In [2]:
%load_ext autoreload
% autoreload 2

In [3]:
import os
import json
import cromwell_tools as cwt
from google.cloud import storage
from IPython import display

## Basic Cromwell Tools Functionality

This notebook walks through the basic functionality of cromwell_tools. A typical workflow involves defining and running some WDL workflows using a cromwell server. 

This server can either be a locally running server, in which case you access it from a localhost url, or a web service, which will have its own URL. For the purpose of this demo notebook, we'll assume you're setting up a local server.

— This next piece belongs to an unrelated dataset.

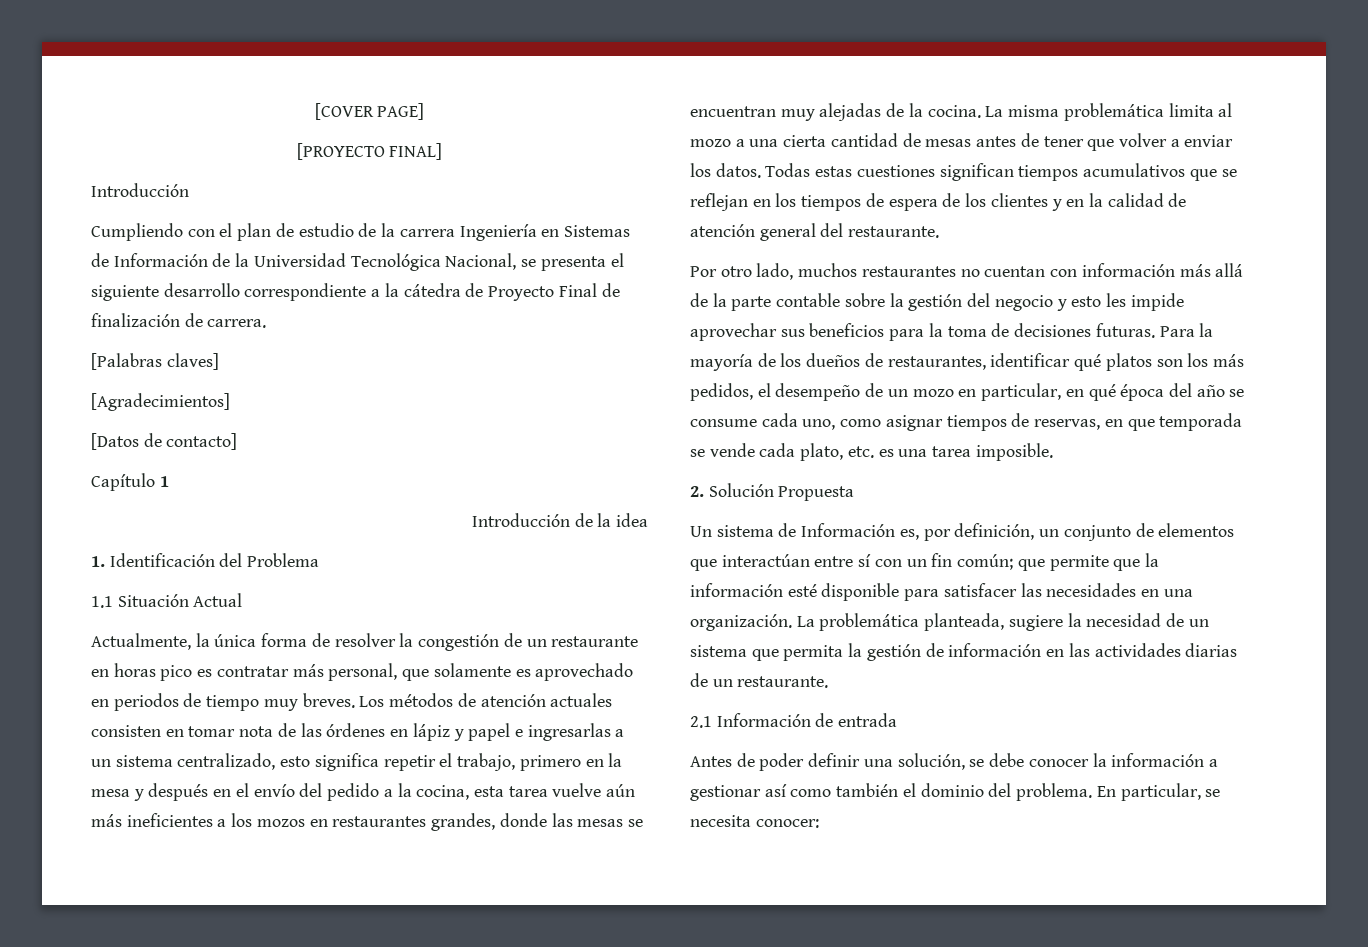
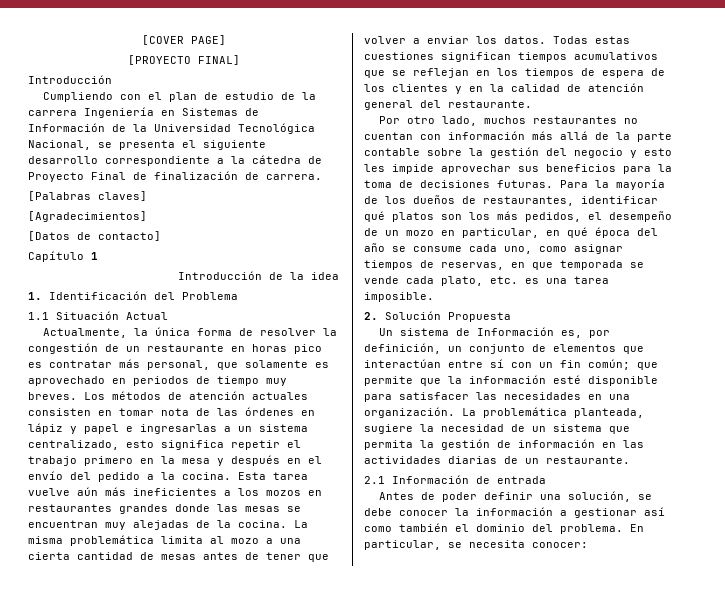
- Los métodos de atención actuales consisten en tomar nota de las órdenes en lápiz y papel e ingresarlas a un sistema centralizado, esto significa repetir el trabajo, primero en la mesa y después en el envío del pedido a la cocina, esta tarea vuelve aún más ineficientes a los mozos en restaurantes grandes, donde las mesas se encuentran muy alejadas de la cocina.
+ Los métodos de atención actuales consisten en tomar nota de las órdenes en lápiz y papel e ingresarlas a un sistema centralizado, esto significa repetir el trabajo primero en la mesa y después en el envío del pedido a la cocina. Esta tarea vuelve aún más ineficientes a los mozos en restaurantes grandes donde las mesas se encuentran muy alejadas de la cocina.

It also assumes you've set-up and authenticated a version of the google-cloud-sdk and can make a successful call to `google.cloud.storage.Client()`

## Set up clients & confirm they're running

In [4]:
# no username and password for localhost. 
google_project = 'broad-dsde-mint-dev'
cromwell_url = 'http://localhost:6361'

local_config = {'cromwell_url': cromwell_url}
cromwell = cwt.Cromwell(**local_config)

The constructor for `Cromwell` confirms that you've specified a properly identified server. However you can re-run this check with `Cromwell.server_is_running()`. This can also help debug rare cases where your server shuts down mid-workflow. 

In [5]:
cromwell.server_is_running()

True

In [6]:
# confirm client is properly authenticated by listing the buckets
client = storage.Client(project=google_project)
buckets = list(client.list_buckets())
print(buckets[:2]) # just list the first two

[<Bucket: artifacts.broad-dsde-mint-dev.appspot.com>, <Bucket: broad-dsde-mint-dev>]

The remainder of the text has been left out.